#### Task item:
Please repeat exactly the lines from the one containing "(159, 812) none -> [702,245,741,262] // 人人" through the last line of the records below, both included, and leave out any pictures.

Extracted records
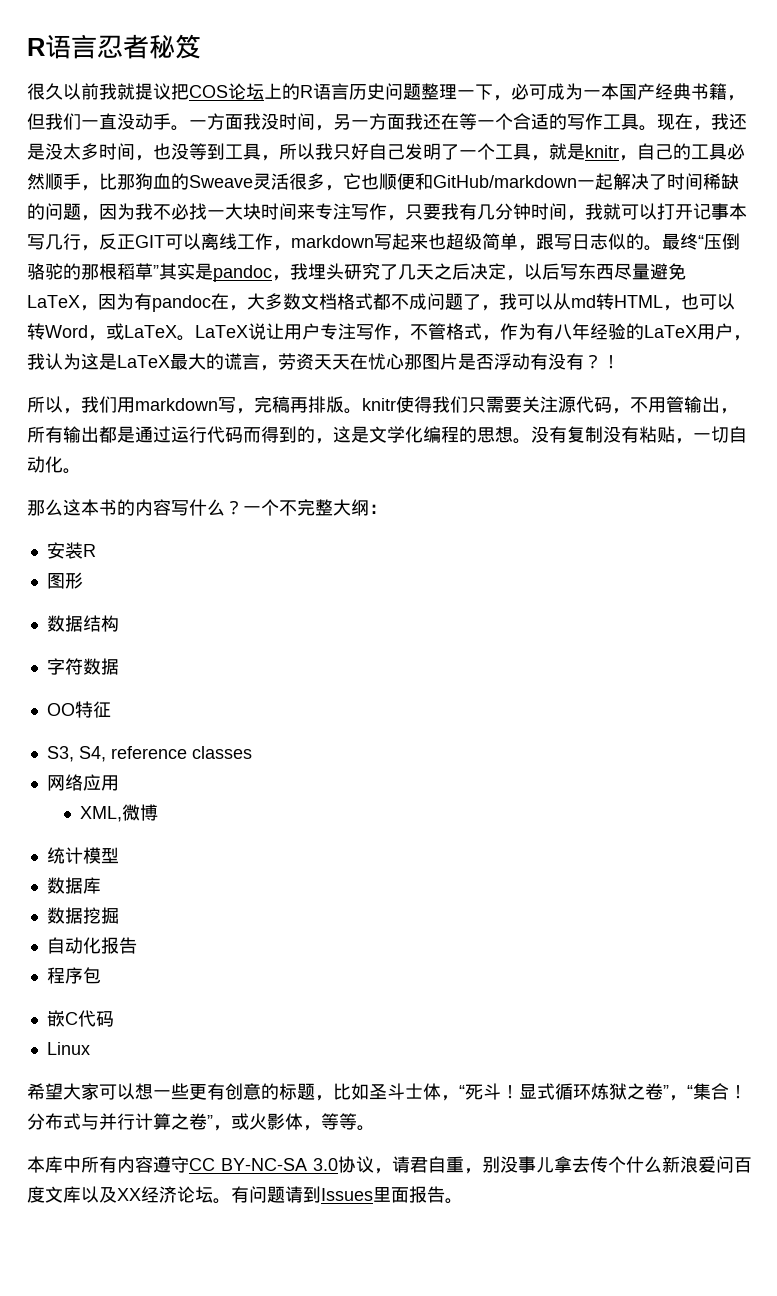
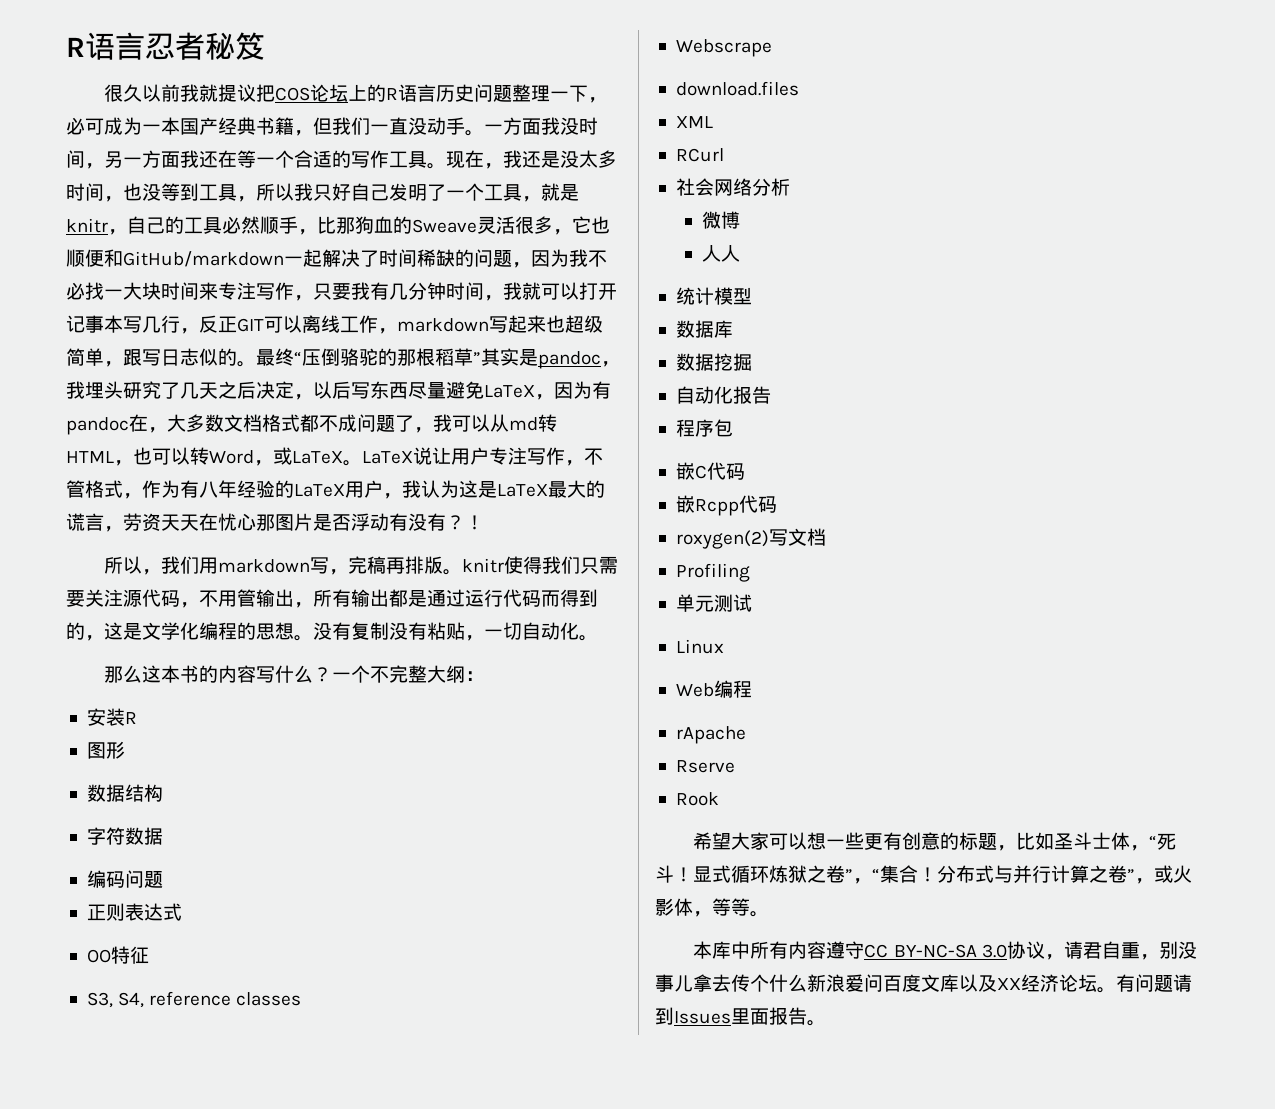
(119, 666) none -> [86,870,163,888] [86,903,182,921] // 编码问题 // 正则表达式
[46,774,119,791] [80,806,123,822] 网络应用 // XML, -> [675,39,772,57] [675,81,799,96] [675,116,713,128] [675,148,724,162] [675,178,790,196] Webscrape // download.files // XML // RCurl // 社会网络分析 //
(159, 812) none -> [702,245,741,262] // 人人
[46,1042,90,1055] Linux -> [675,495,777,516] [675,528,826,549] [675,563,750,582] [675,594,752,612] [675,639,724,654] [675,680,752,698] [675,726,746,744] [675,760,735,773] [675,792,719,806] 嵌Rcpp代码 // roxygen(2)写文档 // Profiling // 单元测试 // Linux // Web编程 // rApache // Rserve // Rook

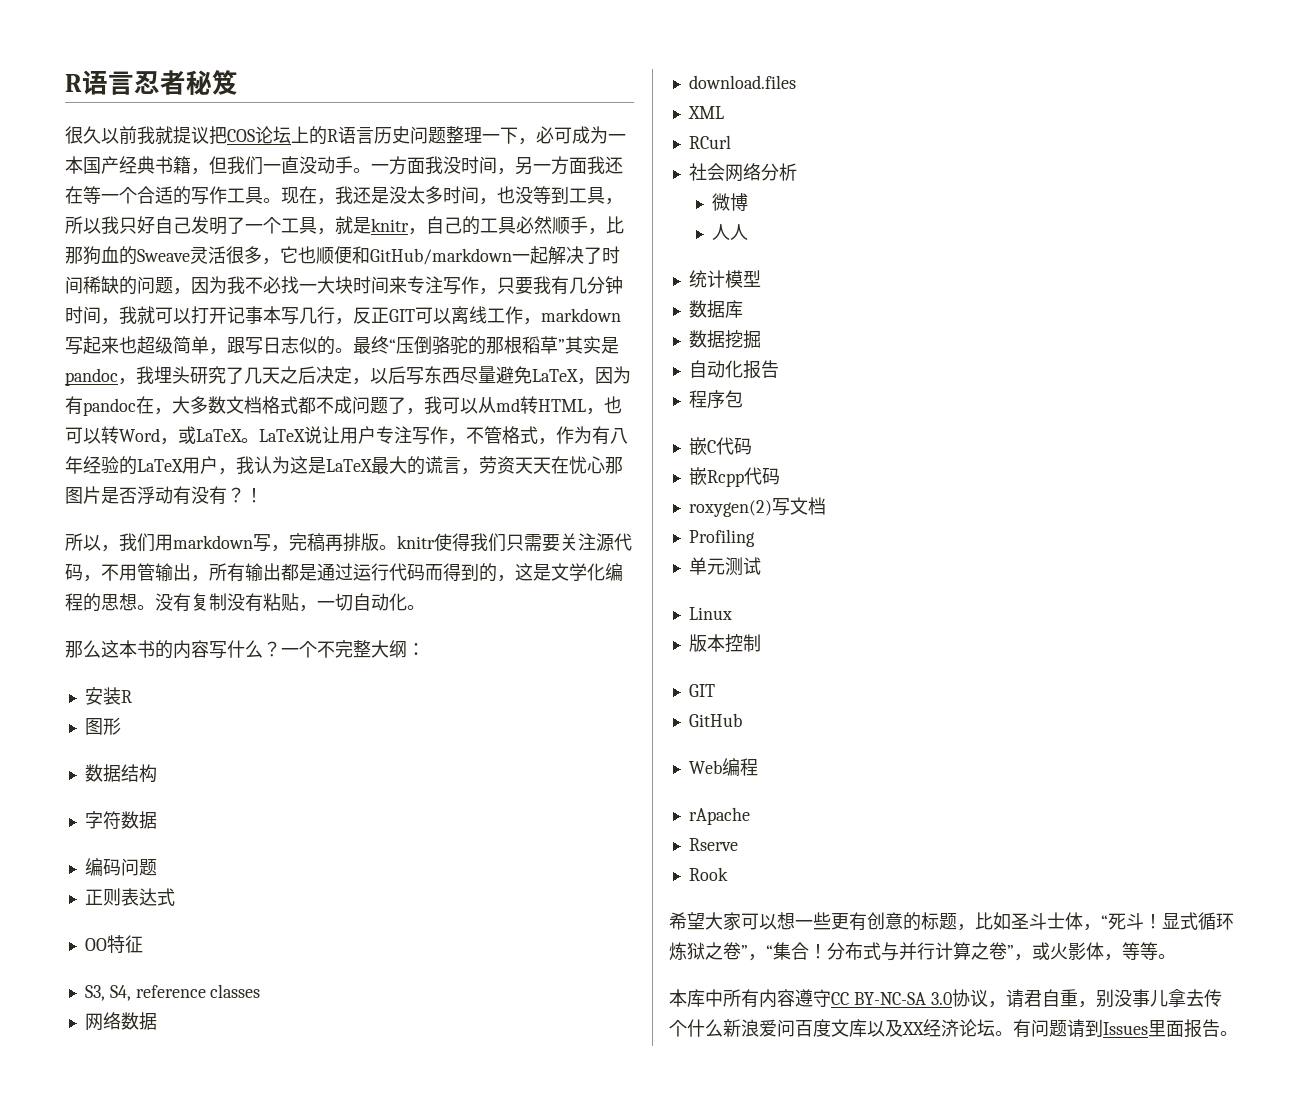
[675,39,772,57] Webscrape -> [84,1012,157,1031] 网络数据
(724, 646) none -> [688,634,761,653] [688,684,715,697] [688,713,742,727] // 版本控制 // GIT // GitHub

#### Reply:
(159, 812) none -> [702,245,741,262] // 人人
[46,1042,90,1055] Linux -> [675,495,777,516] [675,528,826,549] [675,563,750,582] [675,594,752,612] [675,639,724,654] [675,680,752,698] [675,726,746,744] [675,760,735,773] [675,792,719,806] 嵌Rcpp代码 // roxygen(2)写文档 // Profiling // 单元测试 // Linux // Web编程 // rApache // Rserve // Rook

[675,39,772,57] Webscrape -> [84,1012,157,1031] 网络数据
(724, 646) none -> [688,634,761,653] [688,684,715,697] [688,713,742,727] // 版本控制 // GIT // GitHub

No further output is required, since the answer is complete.